Jello has an interesting way of lodging itself all the way up and into your butt crack. Getting it all the way out is not only difficult, it also allows you to reacquaint yourself with your own body. That's not something I ever thought I'd experience, until I was standing topless in a janitor's sink in the back kitchen of Rich's nightclub, hosing red Jello bits out of my underboob and taint. There's a visual for you.

I suppose I was asking for this when I enthusiastically signed up for Throw Down 4 a Cause, an annual Jello wrestling event that raises funds for organizations that help at-risk and homeless youth in San Diego. While 39 percent of the homeless population is under 18, 20 to 40 percent of those homeless kids identify as LGBTQ. Many report being abused or end up dying on the streets. It's heartbreaking stuff. Last year I attended the event and immediately knew I had to get involved. A year later, I stepped into the pool as “Latina TurnHer,” rocking a homemade Aunty Entity from Mad Max Beyond Thunderdome costume. Along with the intrepid manner in which Jello gets all up in your crevices, I learned a few other things while Jello wrestling.

Wrestling Jello is a thing.

The Jello you eat while visiting your grandparents and the Jello you have to snotrocket out of your nose after a scrappy badass dressed like a sexy lady Jesus (“Shesus”) knocks you face down in a pool full of gooeyness are totally different. You have to special order Wrestling Jello. It's not sticky and has no flavor. It feels like slippery jelly balls. This is why it ends up in all sorts of places on your body.

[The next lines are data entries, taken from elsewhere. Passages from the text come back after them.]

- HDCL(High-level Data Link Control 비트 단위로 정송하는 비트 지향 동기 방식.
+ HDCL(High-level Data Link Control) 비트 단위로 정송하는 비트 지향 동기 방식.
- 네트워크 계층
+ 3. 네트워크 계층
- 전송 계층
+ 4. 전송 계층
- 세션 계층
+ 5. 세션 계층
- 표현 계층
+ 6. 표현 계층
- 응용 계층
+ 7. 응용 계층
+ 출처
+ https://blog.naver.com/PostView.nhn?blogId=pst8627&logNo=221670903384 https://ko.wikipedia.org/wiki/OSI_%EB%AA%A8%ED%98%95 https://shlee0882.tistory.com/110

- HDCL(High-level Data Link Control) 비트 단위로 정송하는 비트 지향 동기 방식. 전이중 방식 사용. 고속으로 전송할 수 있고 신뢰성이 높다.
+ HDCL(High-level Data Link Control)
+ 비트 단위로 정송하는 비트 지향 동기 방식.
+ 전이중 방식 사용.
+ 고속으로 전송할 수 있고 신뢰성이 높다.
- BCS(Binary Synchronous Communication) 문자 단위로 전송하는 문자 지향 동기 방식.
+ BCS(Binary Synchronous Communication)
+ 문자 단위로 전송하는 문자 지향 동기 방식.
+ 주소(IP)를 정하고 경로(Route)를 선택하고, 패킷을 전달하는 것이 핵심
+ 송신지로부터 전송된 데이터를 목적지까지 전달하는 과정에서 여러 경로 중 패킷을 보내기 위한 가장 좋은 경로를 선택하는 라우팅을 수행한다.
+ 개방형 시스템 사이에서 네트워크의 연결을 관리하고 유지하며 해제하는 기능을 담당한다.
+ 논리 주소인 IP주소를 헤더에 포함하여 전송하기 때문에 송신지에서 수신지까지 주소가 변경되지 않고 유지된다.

Training for Jello wrestling is futile. Leading up to the gelatinous massacre, I built muscles I've never had. I can now do minute-and-a-half planks, which is a pretty big deal for someone with T-Rex arms and acid reflux so bad I can't drink water before exertion or I'll vomit. I practiced with my fellow wrestlers in a pool of water with plastic bags tied over my feet to simulate the slipperiness of Jello.

My friend, Ramon, who is a brown belt in judo, taught me how to drop my competitor to the ground and pin them using safe but thoroughly ass-kicking techniques. All of that was pointless, though. You can barely stay on your feet when you're standing in an inflatable kiddie pool full of Wrestling Jello, let alone when you're forming a human pretzel with another woman. You're going to be face-down-ass-up in seconds and likely stay that way. Even a wrestler with a background in mixed martial arts will struggle. There's nothing you can do. I delivered a brutal leg sweep Ramon taught me and then immediately fell on my face. You're going to get your ass kicked, and hopefully kick a bit of ass yourself. And that's fine because, like Wu-Tang Clan, Throw Down is for the children.

You will not look cute. Remember how I said everything is slippery and you end up face-down-ass-up in the Jello pool? Of course you do. I told you literally sentences ago. The costume that you spent two hours making out of a JC Penney-purchased pair of high-waisted, control-top girdle shorts, a sports bra and $2 shiny material you bought from a Tijuana fabric store will get ruined in 10 seconds. Even though you had your gentleman friend wear it so you could properly assemble it (a very important step when you don't have a dress form and also want to emasculate the man in your life) and you tested the strength of its elasticity, it will betray you and you will look (and feel) like a baby that took a dump while sitting in the ocean and is now trying to waddle back to its family with a soggy diaper.

Your contour face makeup will melt off your face and end up floating like a layer of spotty, peach-colored mold. You're in a headlock, spitting out Jello balls and trying to figure out how to survive another second. And your hair! Well, actually Jello makes your hair look amazing. I didn't wash it for two days afterward because it looked perfectly tousled in a way that I haven't been able to replicate since.

Anyway, no one looks cute while Jello wrestling. That's fine though. You stop caring about that the second you're in the pool trying not to have an anxiety attack.

Smart, awesome women on a mission get shit done. For months leading up to the gelatinous massacre that was the Throw Down 4 a Cause, a large group of mostly females met regularly, planning and collaborating on every aspect of the event.

Everyone involved brought expertise in everything from event planning, fundraising and marketing, to Jello-shot making and lifting stuff, to the table. It was all hands on deck, and everyone came through. These women started six years ago in a backyard, raising money for causes they feel passionate about. Their dedication helped Throw Down become a fun, completely bonkers night that has raised nearly $40,000 since its inception. These women are my new friends and heroes, using their resources and smarts to change the world around them. I'm excited to keep learning from them.